Please also note that we might be here in front of a future conservative Catholic (the Prayer of St. Michael eminently displayed on the page leaves few doubt as to whom she thinks was at the origin of her troubles), and it is in fact rather natural that when one begins to see the light he may want to enjoy it in all its splendour.
It must be liberating to discover oneself free from ego-driven error and ready to enter the realm of real freedom: the freedom to follow the Truth and willingly submit to it.
Please join me in my prayers both for Mrs. Coon and in thanksgiving for this happy conversion.
One never ceases to be amazed at the ability of so many people to warp the most elementary concepts of logic, provided it helps them to feel good, important, modern or even supposedly clever. The always excellent Father Zuhlsdorf reports of the usual protest of a colourful bunch of women in pursuit of that logical, theological and, well, anatomical impossibility: the Female Priesthood. This would be funny if the mere existence of such extraordinary utterances were not a sad indication of the state of utter decay in which the Teaching has fallen after the happy experiments of the last decades.

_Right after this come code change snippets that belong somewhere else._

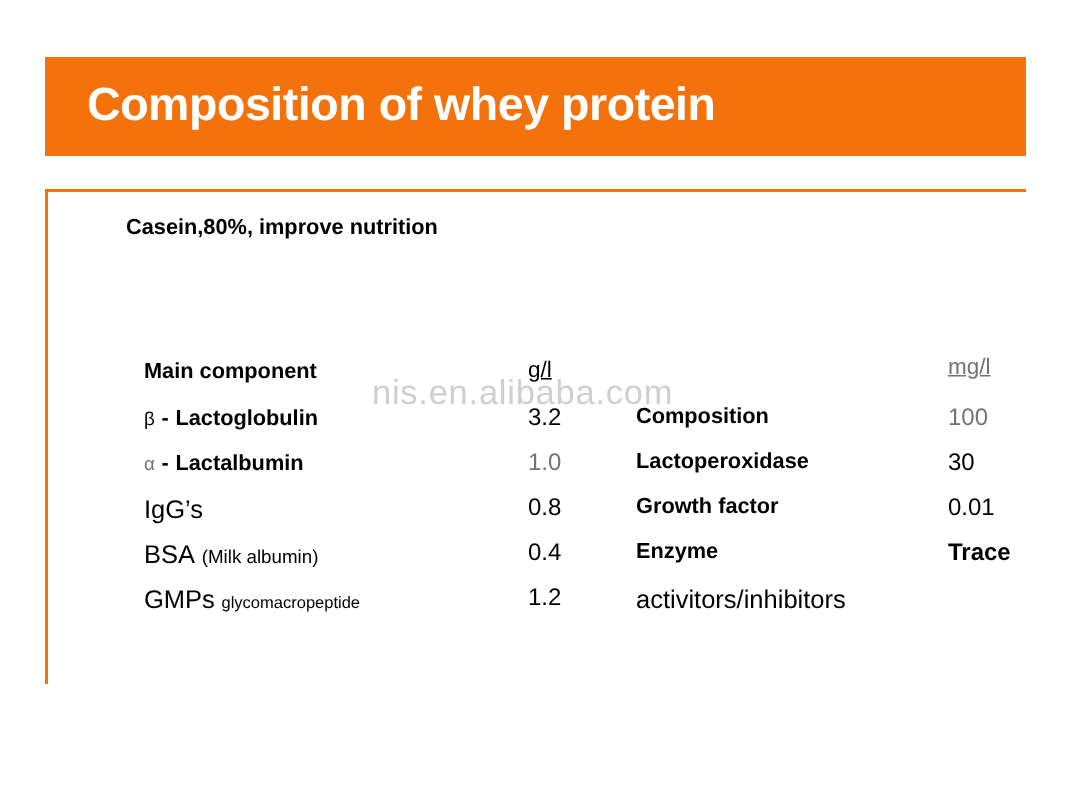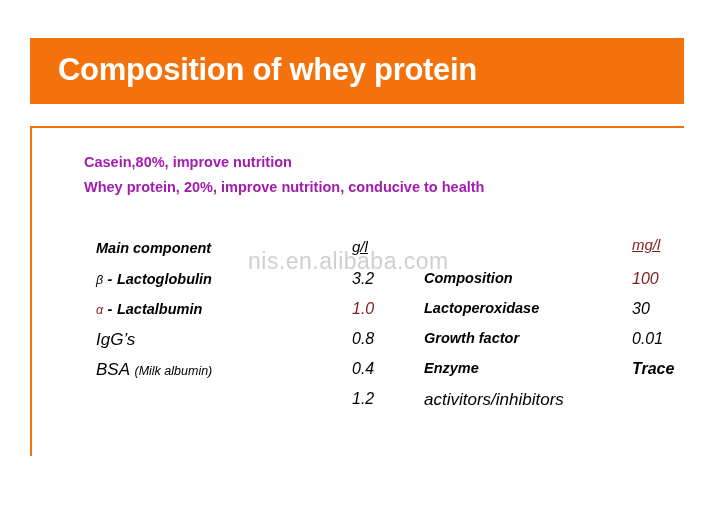--- a/index.html
+++ b/index.html
@@ -78,11 +78,11 @@
   .intro {
     position: absolute;
     left: 84px;
-    top: 150px;
+    top: 140px;
     width: 580px;
     font-size: 14.5px;
     font-weight: bold;
-    color: #a21caf;
+    color: #000000;
     line-height: 25px;
   }
 

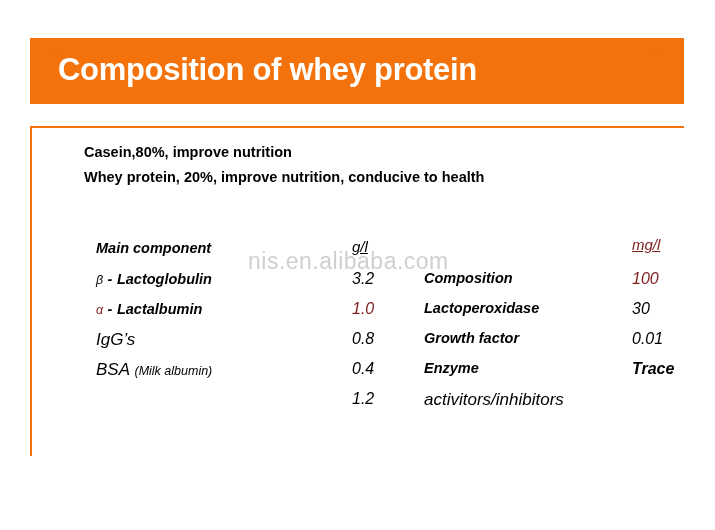--- a/index.html
+++ b/index.html
@@ -175,7 +175,6 @@
 
   <div class="intro">
     <div>Casein,80%, improve nutrition</div>
-    <div>Whey protein, 20%, improve nutrition, conducive to health</div>
   </div>
 
   <div class="table-area">

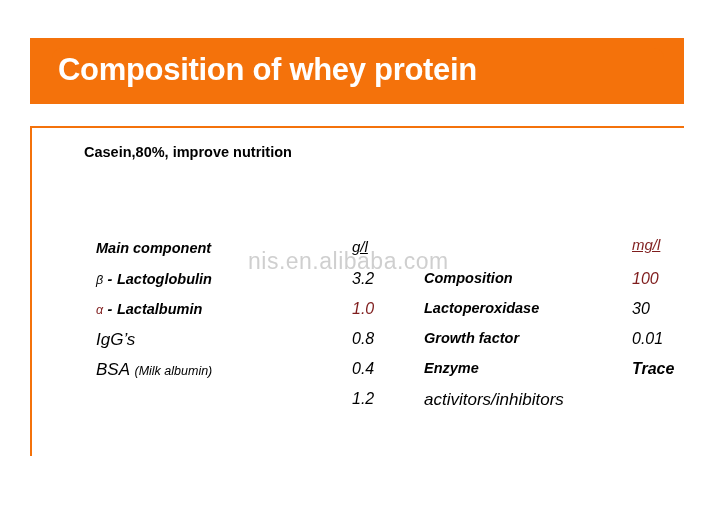--- a/index.html
+++ b/index.html
@@ -99,7 +99,6 @@
     position: absolute;
     white-space: nowrap;
     color: #000000;
-    font-style: italic;
   }
 
   

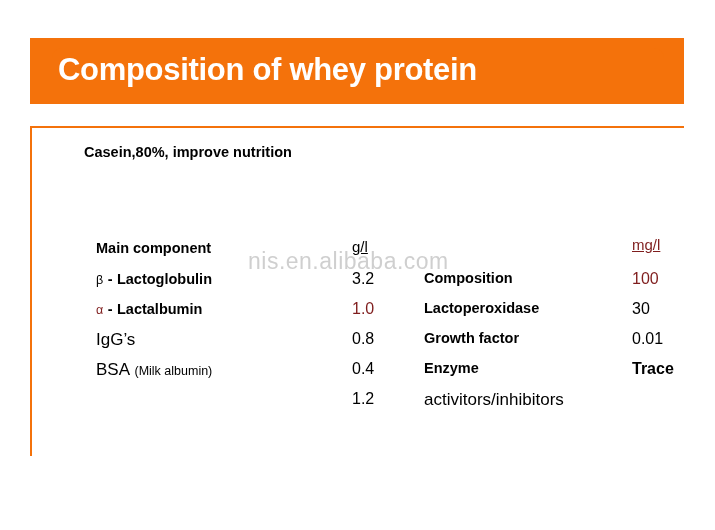--- a/index.html
+++ b/index.html
@@ -141,7 +141,7 @@
   .plain16 { font-size: 16px; font-weight: normal; }
   .small13 { font-size: 12.5px; font-weight: normal; }
   .small11 { font-size: 11px; font-weight: normal; }
-  .red { color: #7f1d1d; }
+  .red { color: #737373; }
 
   .val { font-size: 16px; }
   .val-bold { font-size: 16px; text-align: right; }

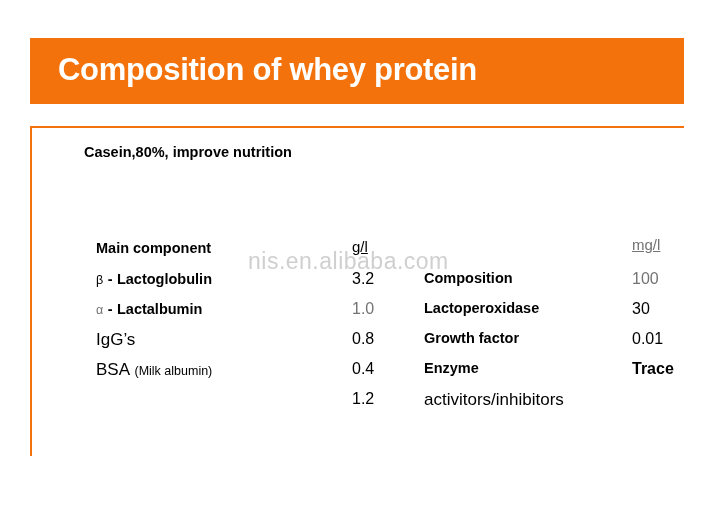--- a/index.html
+++ b/index.html
@@ -207,6 +207,10 @@
     </div>
     <div class="cell col-gl r4 val plain17">0.4</div>
 
+    <div class="cell col-main r5">
+      <span class="plain17">GMPs</span>
+      <span class="small11">glycomacropeptide</span>
+    </div>
     <div class="cell col-gl r5 val plain17">1.2</div>
 
     <div class="cell col-minor r1 bold14">Composition</div>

Granted, the ladies are gravely confused even for the standard of your average Catholic, but how many Catholics really know why? How many Catholics think that the Church opposes (oh, that word…) “female priesthood” just because of her “conservatism”? If you were to ask your average Catholic in, say, San Luis Obispo whether he thinks that one day the Church might have (oh, that word…) “priestesses”, how many do you think would react with a hearty laugh and how many would answer that “one day the Church might be forced to react to societal changes”? I am terrified of writing this, but I strongly suspect that nowadays most Catholics believe that Male Priesthood is a choice. Which, if you think of it, is a beautiful witness of the decades long, relentless work of so many priests and bishops to undermine everything Catholic and to substitute it with the shallow, sugary, politically correct, insipid fare served at so many Protestant and at all Secularist tables.
If you, dear reader, are in need of a well-grounded and definitive knowledge of why there will never be a priestess before cats can bark I suggest the reading of Ordinatio Sacerdotalis, the encyclical letter of John Paul II dealing with the issue. It is easy to read, pretty well argued and unmistakably clear in saying that the nonsense must come to an end and that even the discussions about the expediency of having Shrek as the next President of the United States (or of having “priestesses”, or such like) are not allowed.
For your convenience, the link is provided on this very same blog, under Church Teaching. Have fun and spare a thought for the poor women.